Mutige Frauen, ermutigende Beispiele – wider die Repression!
Wie ist es bestellt um die Lage der Frau, heute, in einer globalisierten, turbobeschleunigten und aufgeklärten Welt, die sich viel zugute hält auf Fortschritt und Freiheit? #Female Pleasure von Barbara Miller ist eine Bestandsaufnahme. Eine, die sich zum Glück einen unverbrüchlichen Optimismus und Vertrauen in die Zukunft zum Grundton gewählt hat, weil Verzweifeln über den Status quo nicht weiterhilft. Miller verflicht die Porträts von fünf Frauen aus fünf Kulturen ineinander und schafft auf diese Weise ein Panorama der mannigfaltigen Problem-lagen, in die eine Frau gegenwärtig in den unterschiedlichsten Regionen der Erde geraten kann. Die wenigsten davon sind harmlos.
Die Inderin Vithika Yadav betreibt die Sexualaufklärungsplattform „Love Matters“, auf der offen über die Beziehungen zwischen Mann und Frau gesprochen wird, und zieht graswurzel-aktionistisch mit einer Gruppe Gleichgesinnter gegen das horrible Machtgefälle im indischen Geschlechterverhältnis zu Felde. Die US-Amerikanerin Deborah Feldman hat ihre ultraorthodoxe jüdische Heimatgemeinde im New Yorker Viertel Williamsburg verlassen und zu deren Entsetzen ein Buch geschrieben, in dem sie die strenge Reglementierung, der die Frauen dort unterworfen werden, offenlegt; danach ist sie nach Berlin ausgewandert. Die japanische Aktionskünstlerin Rokudenashiko wird wegen ihrer Vagina-Performances vor Gericht gestellt und der „Obszönität“ angeklagt; während zugleich zeremonielle Umzüge stattfinden, bei denen unter großem Gaudium Riesenphalli durch die Strassen getragen werden, um den Gott der Fruchtbarkeit zu ehren.
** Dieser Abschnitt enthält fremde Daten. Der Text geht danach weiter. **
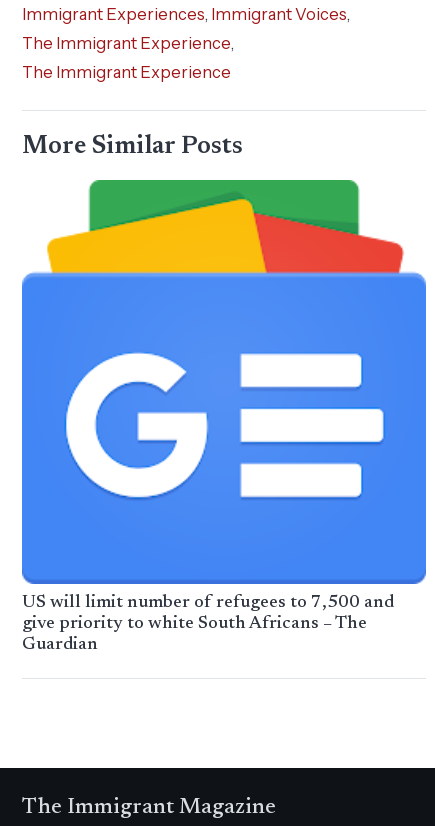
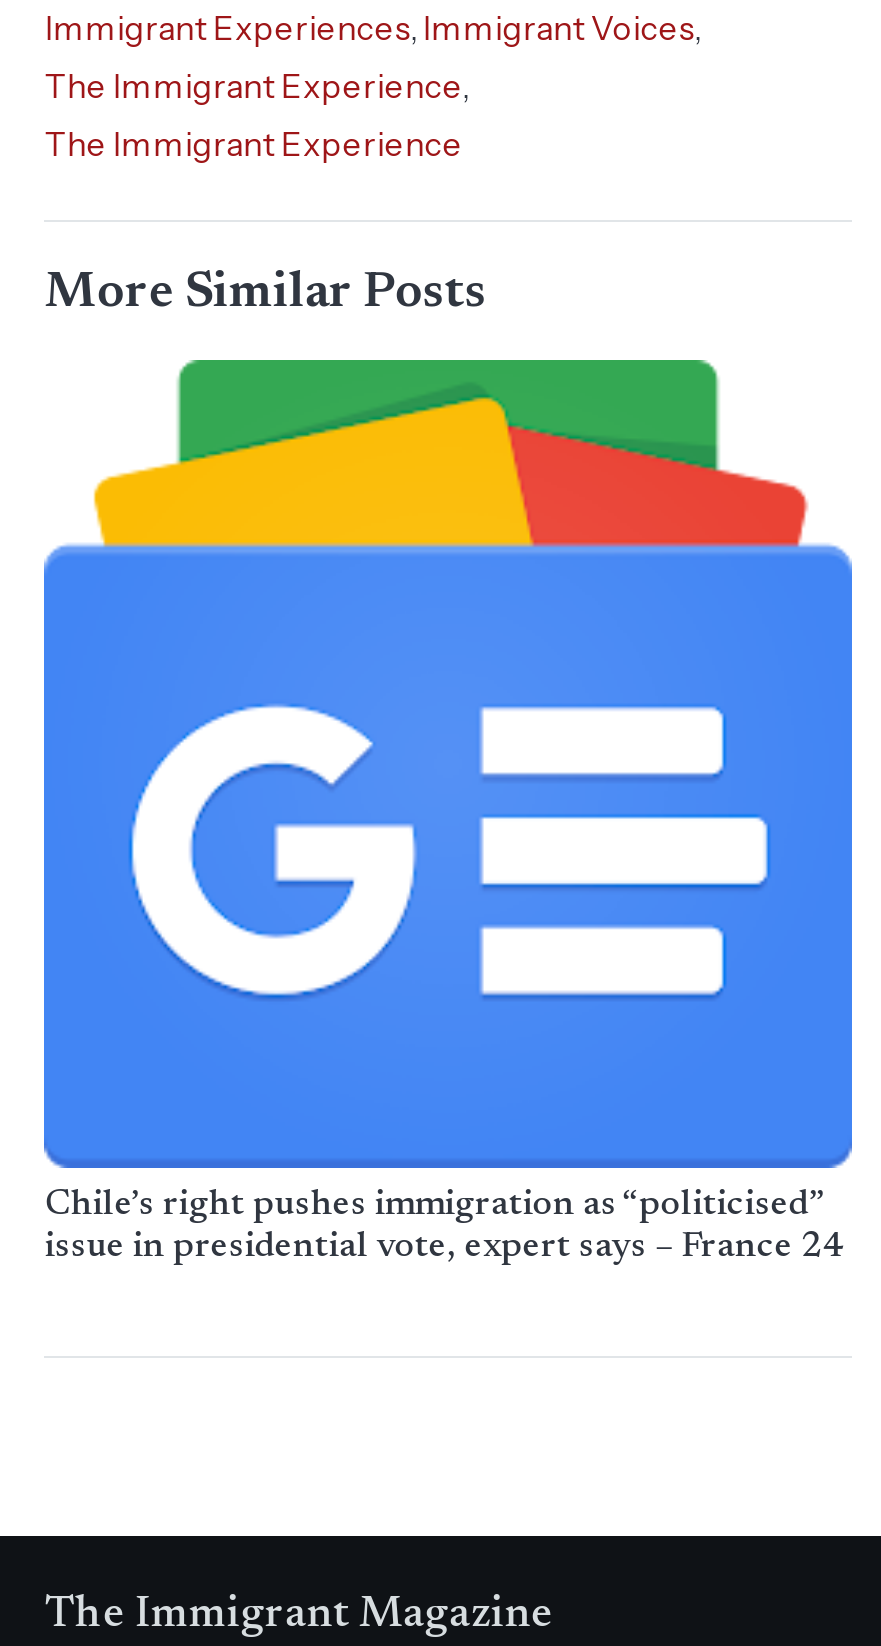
- US will limit number of refugees to 7,500 and
- give priority to white South Africans – The
- Guardian
+ Chile’s right pushes immigration as “politicised”
+ issue in presidential vote, expert says – France 24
Die Deutsche Doris Wagner wird in einem erzkatholischen Ordenskloster in Rom wiederholt von einem Priester missbraucht. Sie macht ihre Erfahrungen öffentlich und stellt die provokant nur auf den ersten Blick erscheinende Frage, ob es sich bei der katholischen Kirche möglicherweise um eine Tarnorganisation von Pädophilen und Vergewaltigern handelt. Leyla Hussein, Britin mit somalischen Wurzeln, Muslima und Betroffene, kämpft gegen Genitalverstümmelung – und nicht nur ihr verschlägt es in diesem Kampf immer wieder die Sprache.
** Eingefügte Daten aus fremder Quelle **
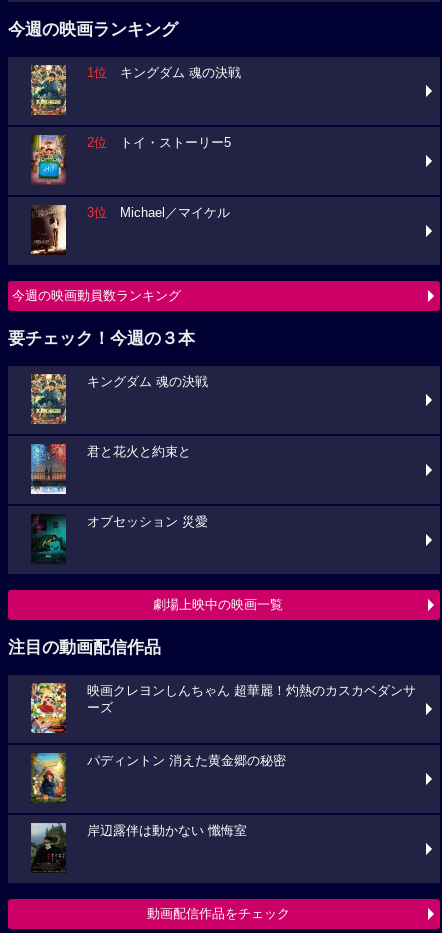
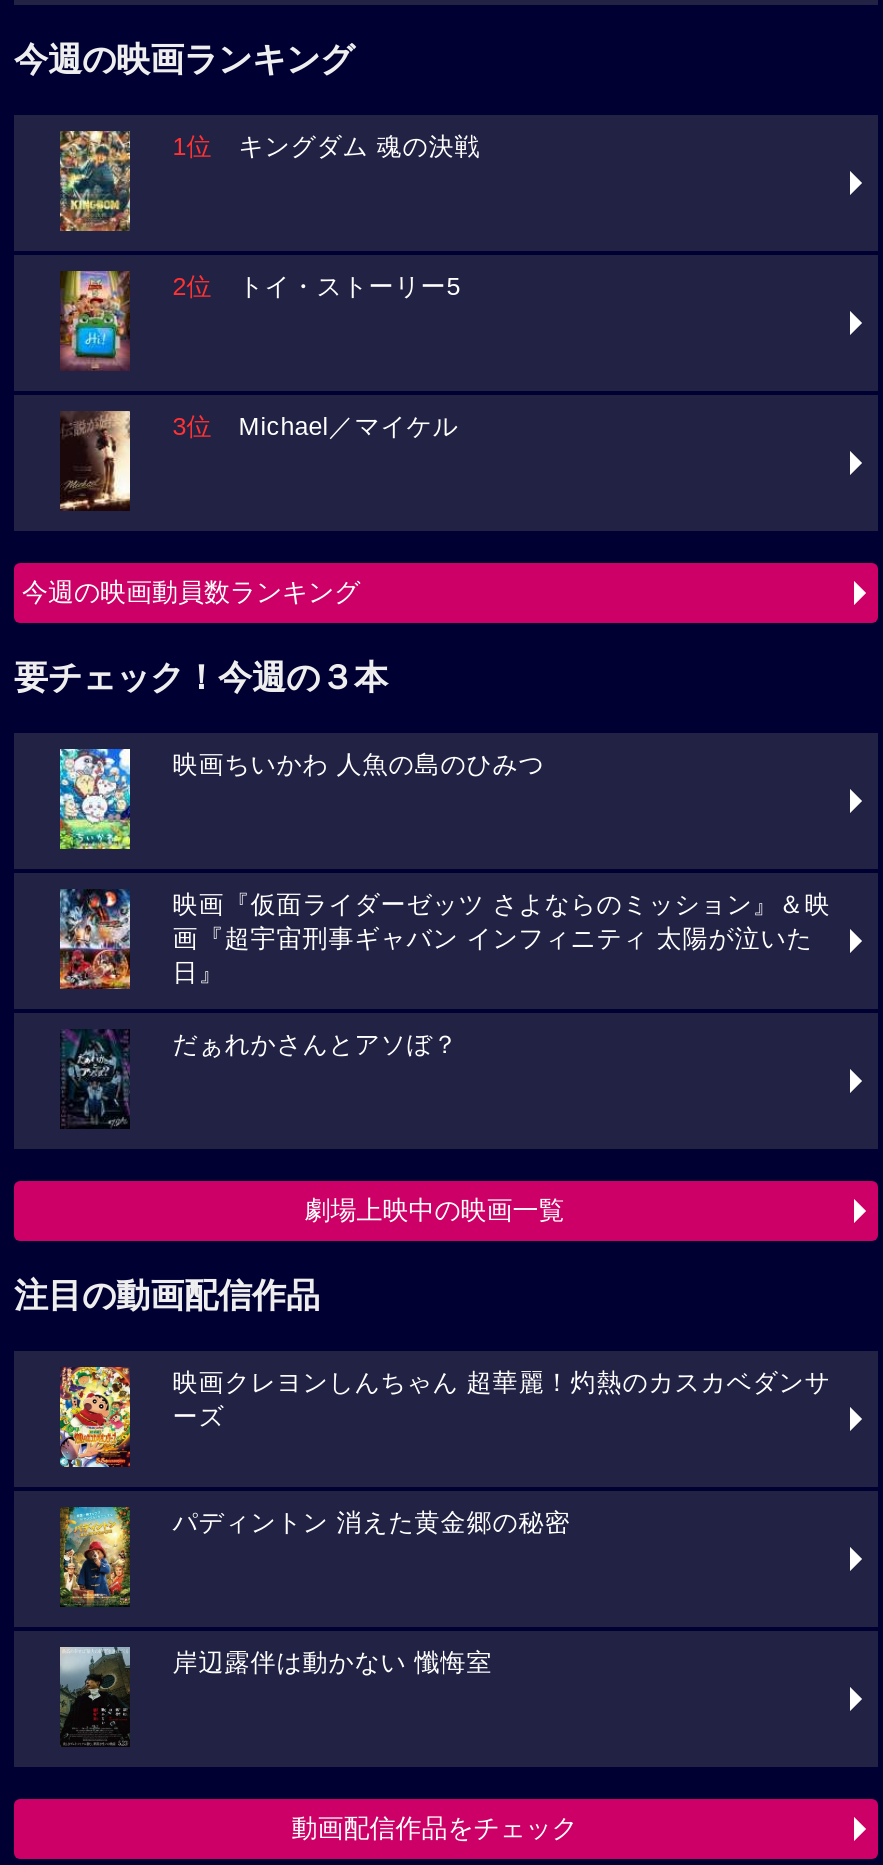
- [image]
- キングダム 魂の決戦
+ [image]
+ 映画ちいかわ 人魚の島のひみつ

- [image]
- 君と花火と約束と
+ [image]
+ 映画『仮面ライダーゼッツ さよならのミッション』＆映
+ 画『超宇宙刑事ギャバン インフィニティ 太陽が泣いた
+ 日』

- [image]
- オブセッション 災愛
+ [image]
+ だぁれかさんとアソぼ？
Wie zufällig stolpert Miller im Zuge ihrer Ermittlungen regelmäßig über den kulturhistorisch bedeutenden Zusammenhang zwischen weiblichem Begehren und religiöser Sanktionierung – vertieft ihn jedoch nicht. Das ist schade, aber auch nachvollziehbar. Denn #Female Pleasure ist kein analytischer Essayfilm, sondern ein Pamphlet, das zeigt, dass „auf den Barrikaden“ ein hervorragender Ort ist.